_Work task_. Scan the listing and copy each line where the word "curcubez" is present.

☆ ☆ ☆ ☆ ☆

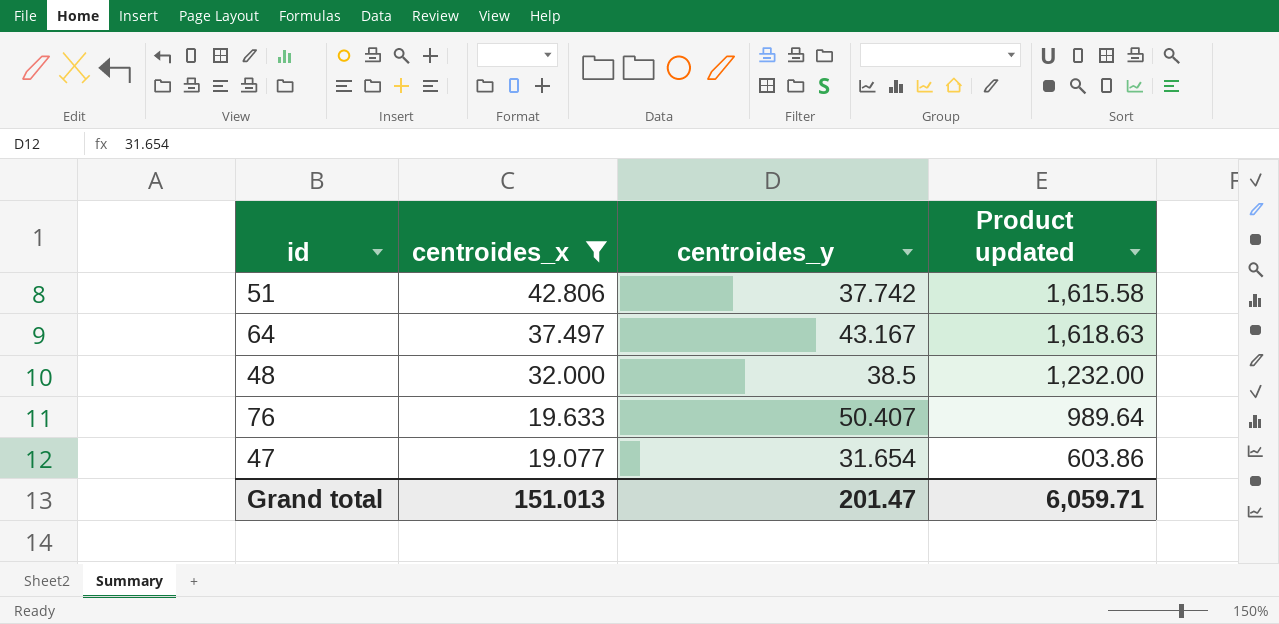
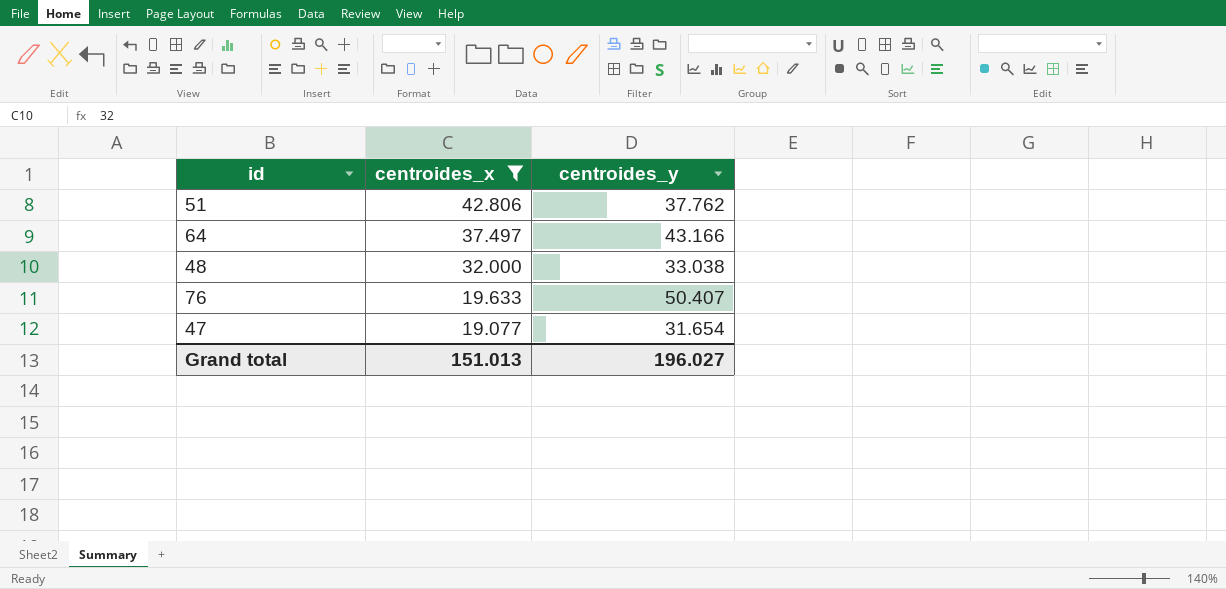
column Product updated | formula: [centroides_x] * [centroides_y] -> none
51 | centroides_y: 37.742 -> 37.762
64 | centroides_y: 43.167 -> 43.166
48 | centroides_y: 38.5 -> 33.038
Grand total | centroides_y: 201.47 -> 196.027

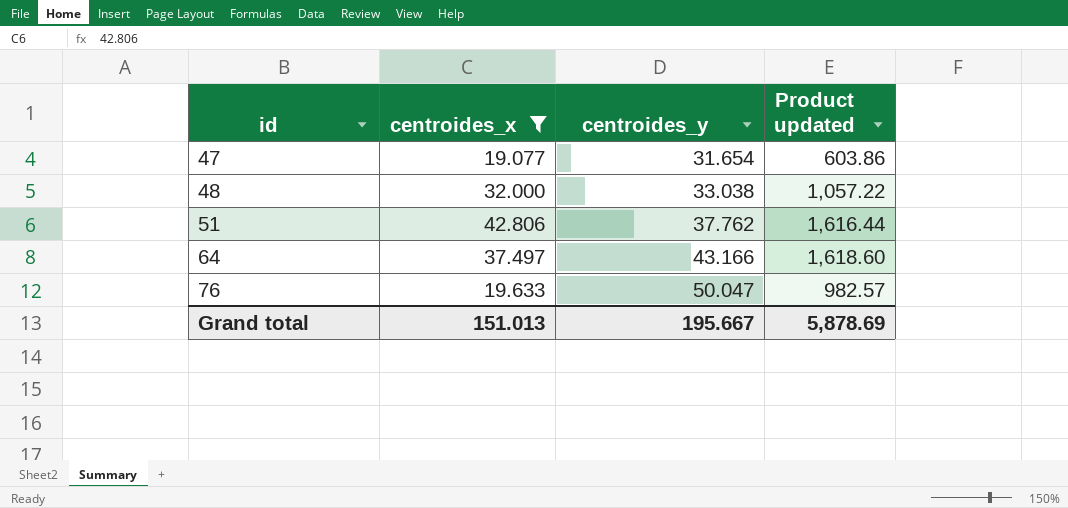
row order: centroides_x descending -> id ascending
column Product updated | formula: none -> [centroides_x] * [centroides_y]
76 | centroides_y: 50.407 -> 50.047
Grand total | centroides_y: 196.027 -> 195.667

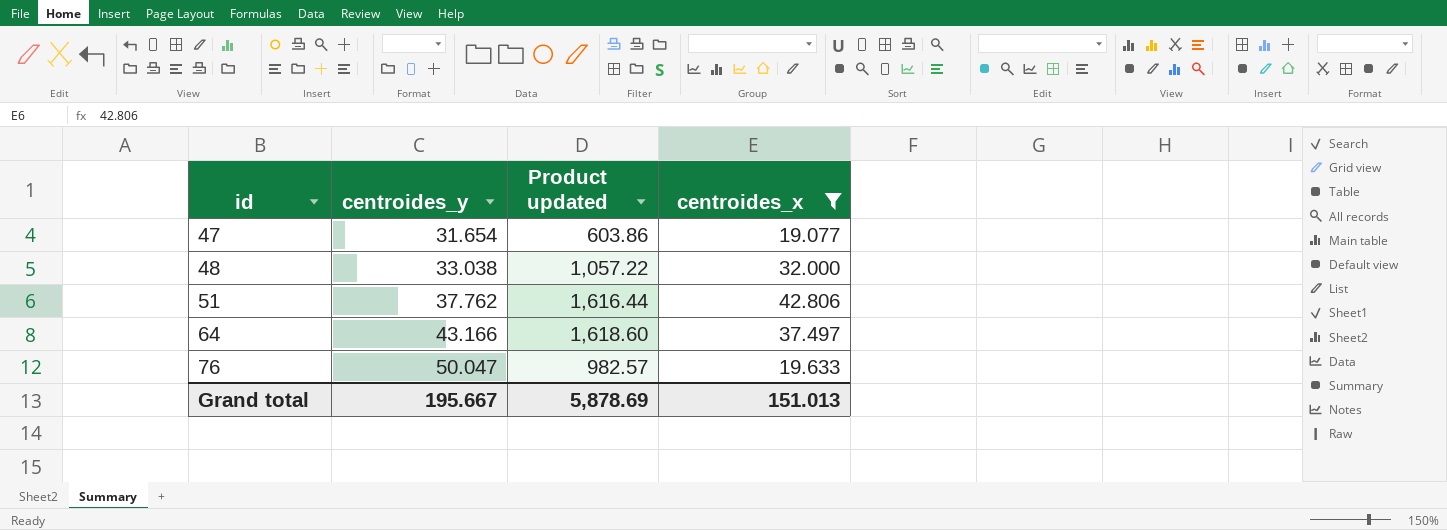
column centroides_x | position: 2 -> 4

☆ ☆ ☆ ☆ ☆

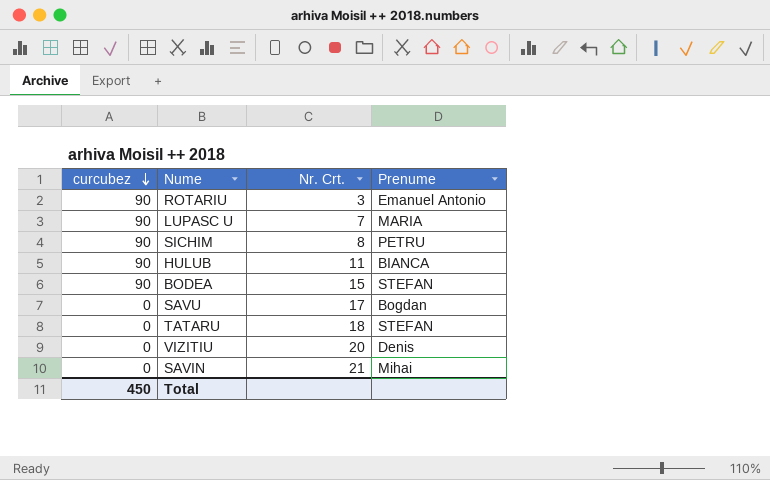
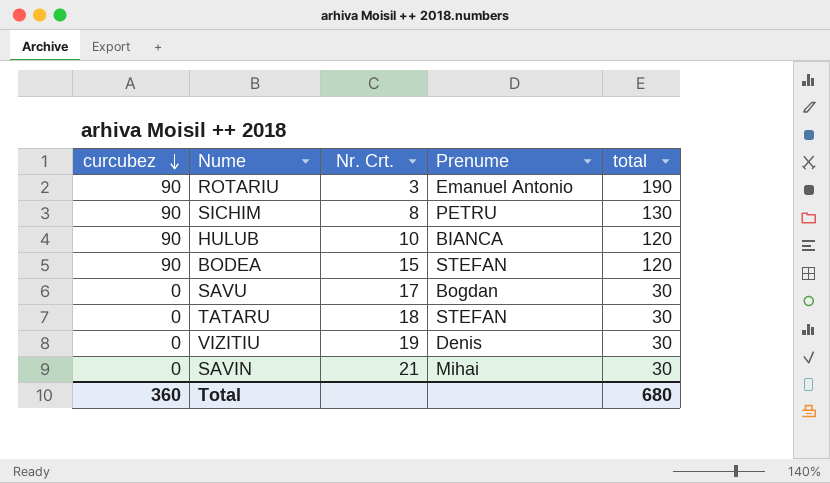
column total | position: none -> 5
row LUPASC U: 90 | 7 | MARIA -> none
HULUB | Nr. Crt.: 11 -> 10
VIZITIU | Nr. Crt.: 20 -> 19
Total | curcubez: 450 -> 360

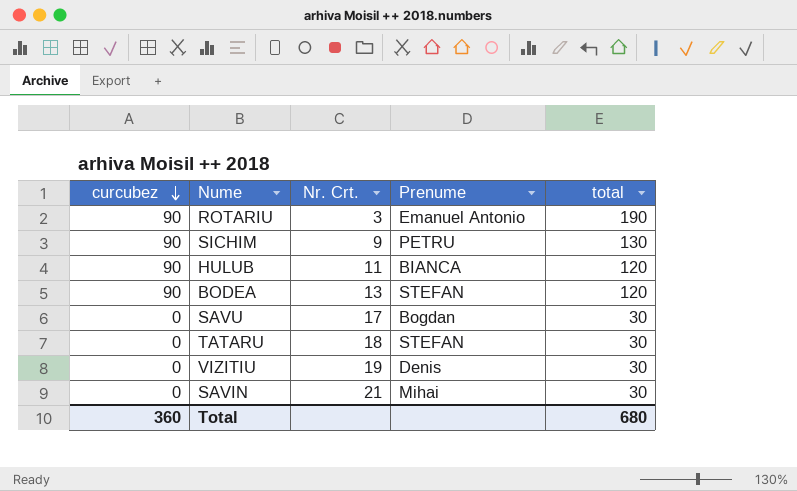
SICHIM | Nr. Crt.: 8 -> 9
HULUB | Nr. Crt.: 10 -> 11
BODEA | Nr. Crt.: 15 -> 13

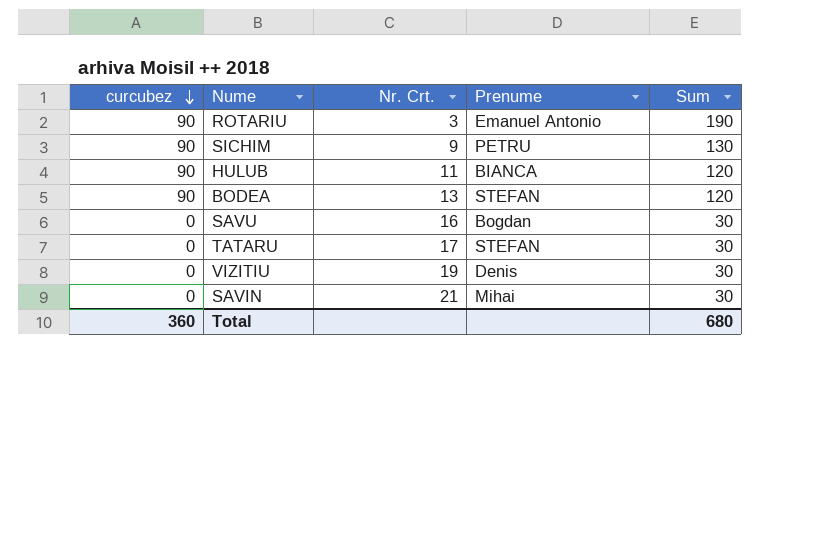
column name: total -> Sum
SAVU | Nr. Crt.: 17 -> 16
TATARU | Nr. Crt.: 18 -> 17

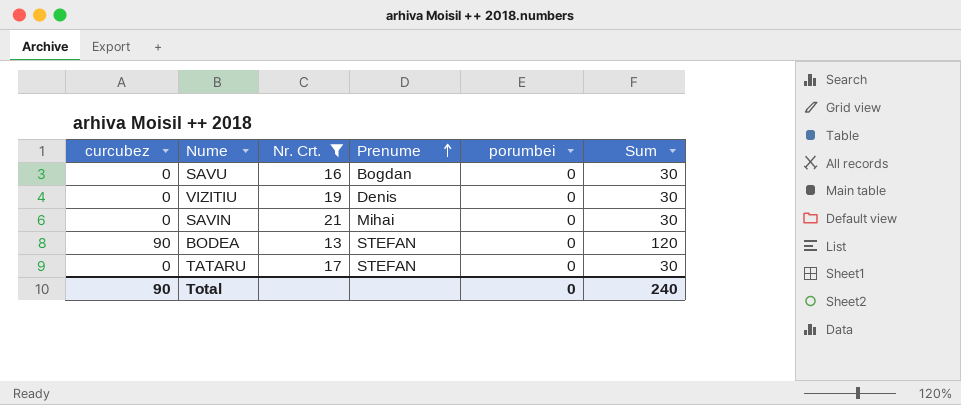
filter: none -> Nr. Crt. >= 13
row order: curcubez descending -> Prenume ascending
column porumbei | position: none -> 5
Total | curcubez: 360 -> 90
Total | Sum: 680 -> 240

☆ ☆ ☆ ☆ ☆

_Output of the task_.
Total | curcubez: 450 -> 360
row order: curcubez descending -> Prenume ascending
Total | curcubez: 360 -> 90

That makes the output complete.